But… I’m sort of attached to my self-portrait…


----------



## Crothian (Apr 11, 2004)

Mark said:
			
		

> Perhaps all avatars could be replaced by a blinking number "7" and as each member gets closer to banning the number could be reduced?





WE'd all have our little doomsday clocks counting down to our oblivion!!


----------



## Tallok (Apr 11, 2004)

Crothian said:
			
		

> WE'd all have our little doomsday clocks counting down to our oblivion!!

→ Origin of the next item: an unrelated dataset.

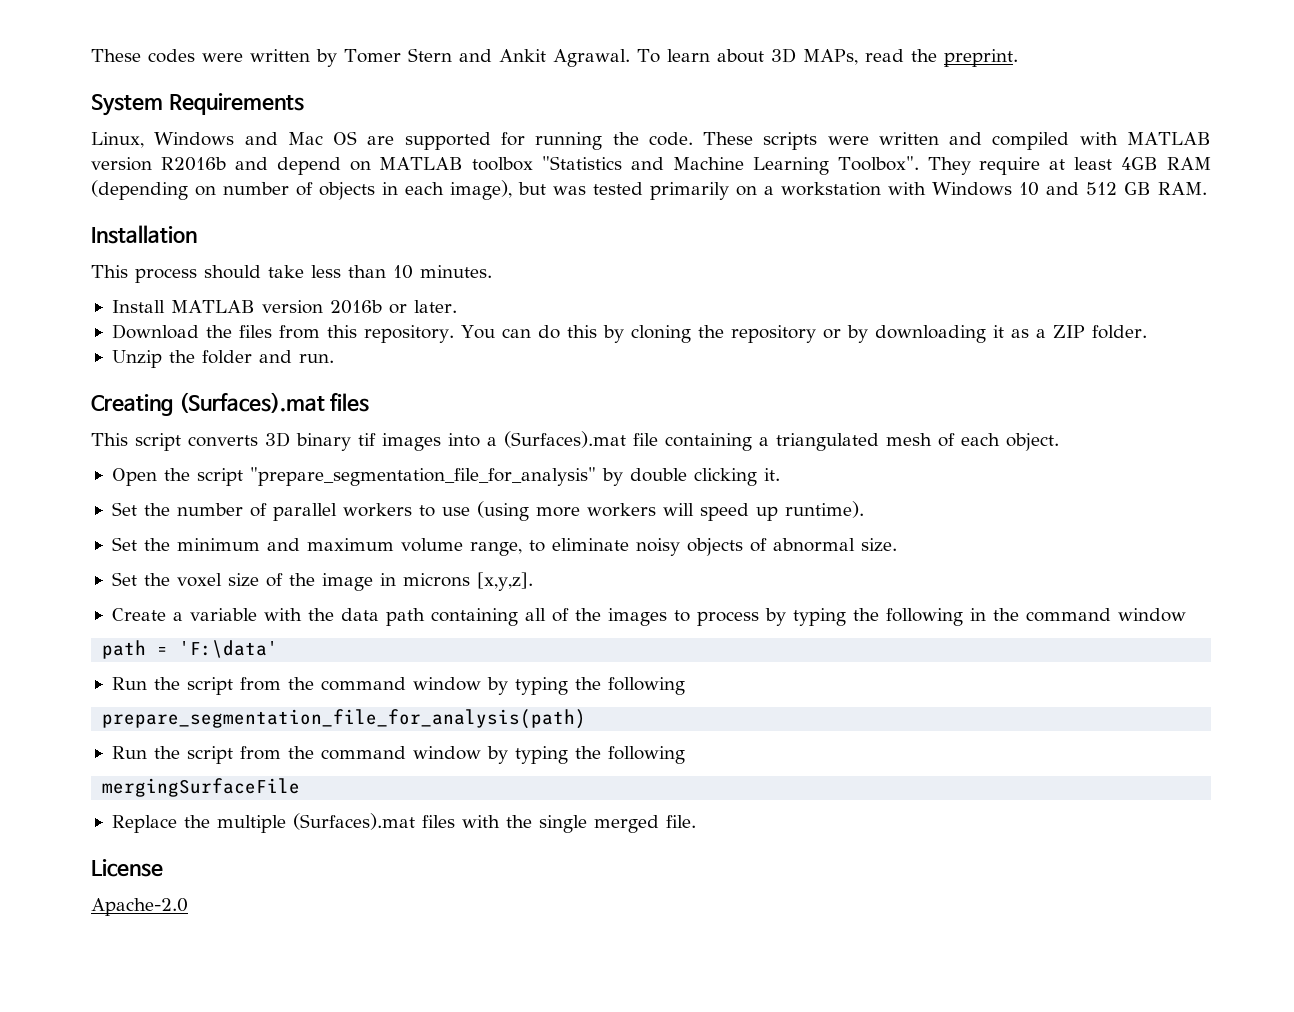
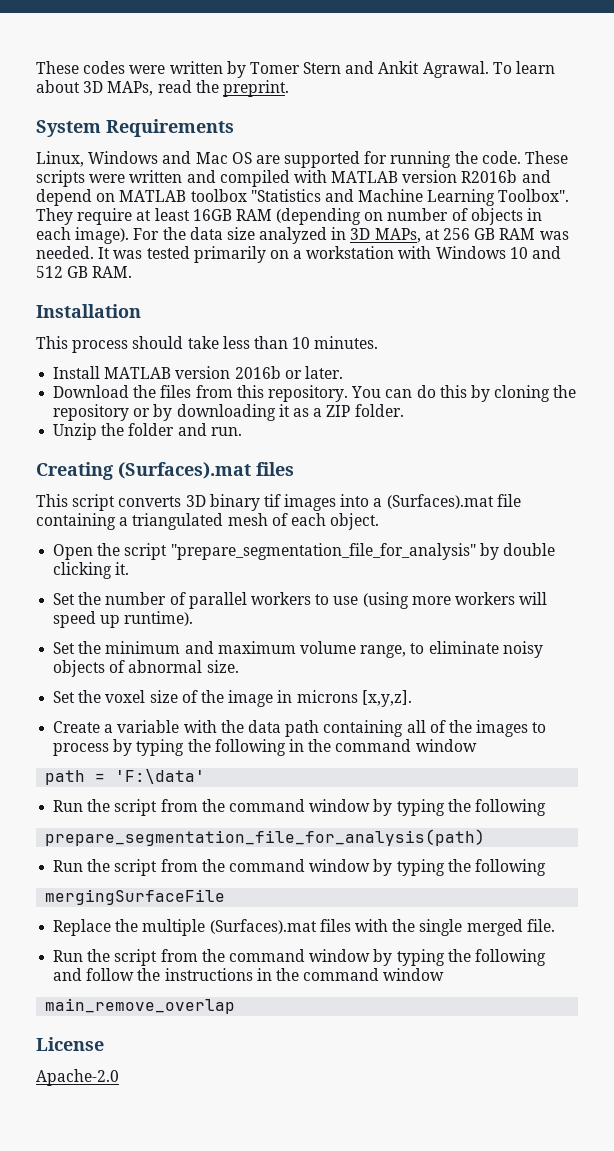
[1121,157,1159,170] 4GB -> [192,209,232,221] 16GB
[450,180,546,200] image), but -> [75,227,569,244] [36,246,111,259] image). For the data size analyzed in 3D MAPs, at 256 GB RAM was needed. It
(696, 821) none -> [53,949,546,966] [53,968,445,981] [45,998,236,1014] // Run the script from the command window by typing the following and follow the instructions in the command window // main_remove_overlap

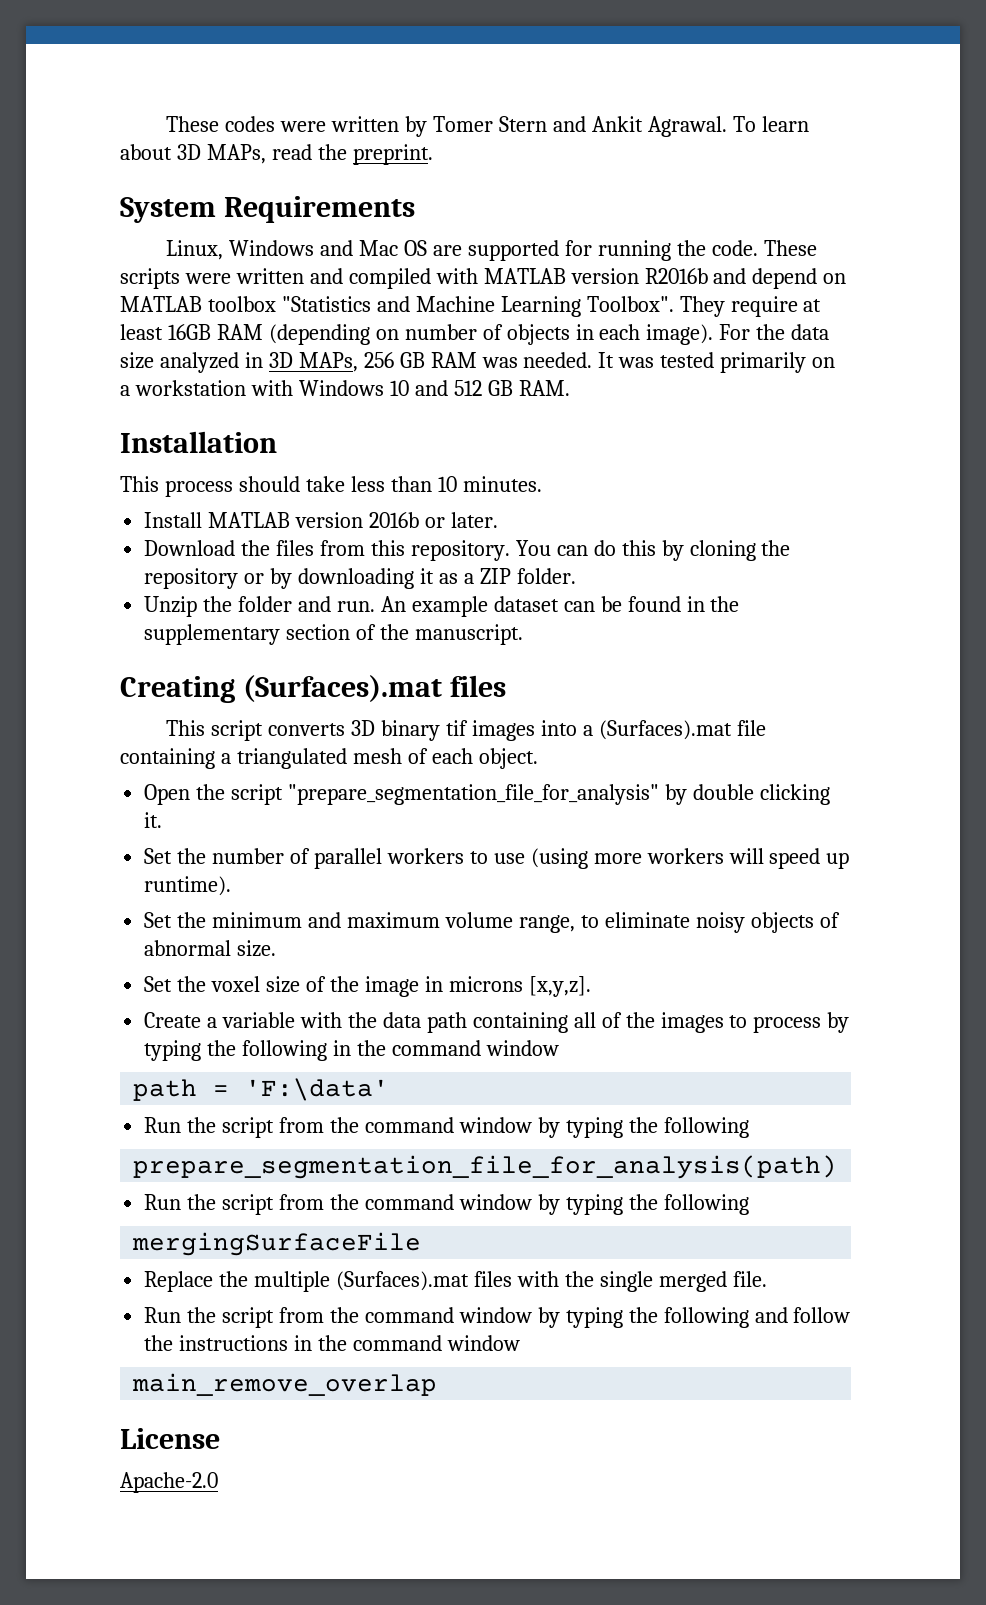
[424,229,440,240] at -> (358, 362) none
(242, 431) none -> [380,596,740,617] [144,624,523,645] An example dataset can be found in the supplementary section of the manuscript.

yup, this is just a plot for morrus to be able to ban all the people he doesn't like. a select society of morrus' choosing


----------



## Michael Morris (Apr 11, 2004)

What do you mean we?


----------



## Ashwyn (Apr 11, 2004)

Tallok said:
			
		

> yup, this is just a plot for morrus to be able to ban all the people he doesn't like. a select society of morrus' choosing



Uh-oh.


----------



## Brother Shatterstone (Apr 11, 2004)

Ashwyn said:
			
		

> Uh-oh.



CBS's new "reality" show...  

ENworld survivor!


----------



## Djeta Thernadier (Apr 11, 2004)

Doesn't this mean people could just give warning points to people that they simply don't like?


----------



## Brother Shatterstone (Apr 11, 2004)

Djeta Thernadier said:
			
		

> Doesn't this mean people could just give warning points to people that they simply don't like?



Only if they where a moderator...  So I have serious doubt that it would ever happen.


----------



## Silver Moon (Apr 11, 2004)

Brother Shatterstone said:
			
		

> Only if they where a moderator...  So I have serious doubt that it would ever happen.



I don't know about that, after all, RW already has one and PC has two!


----------



## Crothian (Apr 11, 2004)

I wonder if I could bribe a moderator to give warning points to people......


----------



## Darkness (Apr 11, 2004)

Crothian said:
			
		

> I wonder if I could bribe a moderator to give warning points to people......



 Possibly. But we'd then also have to give _you_ warning points for bribing moderators.


----------



## Crothian (Apr 11, 2004)

So, it's like a win win situation??


----------



## Nifft (Apr 11, 2004)

I notice that I can edit my warning points on the "Edit Profile" page.

Please give me negative one WP for being so moderator-friendly.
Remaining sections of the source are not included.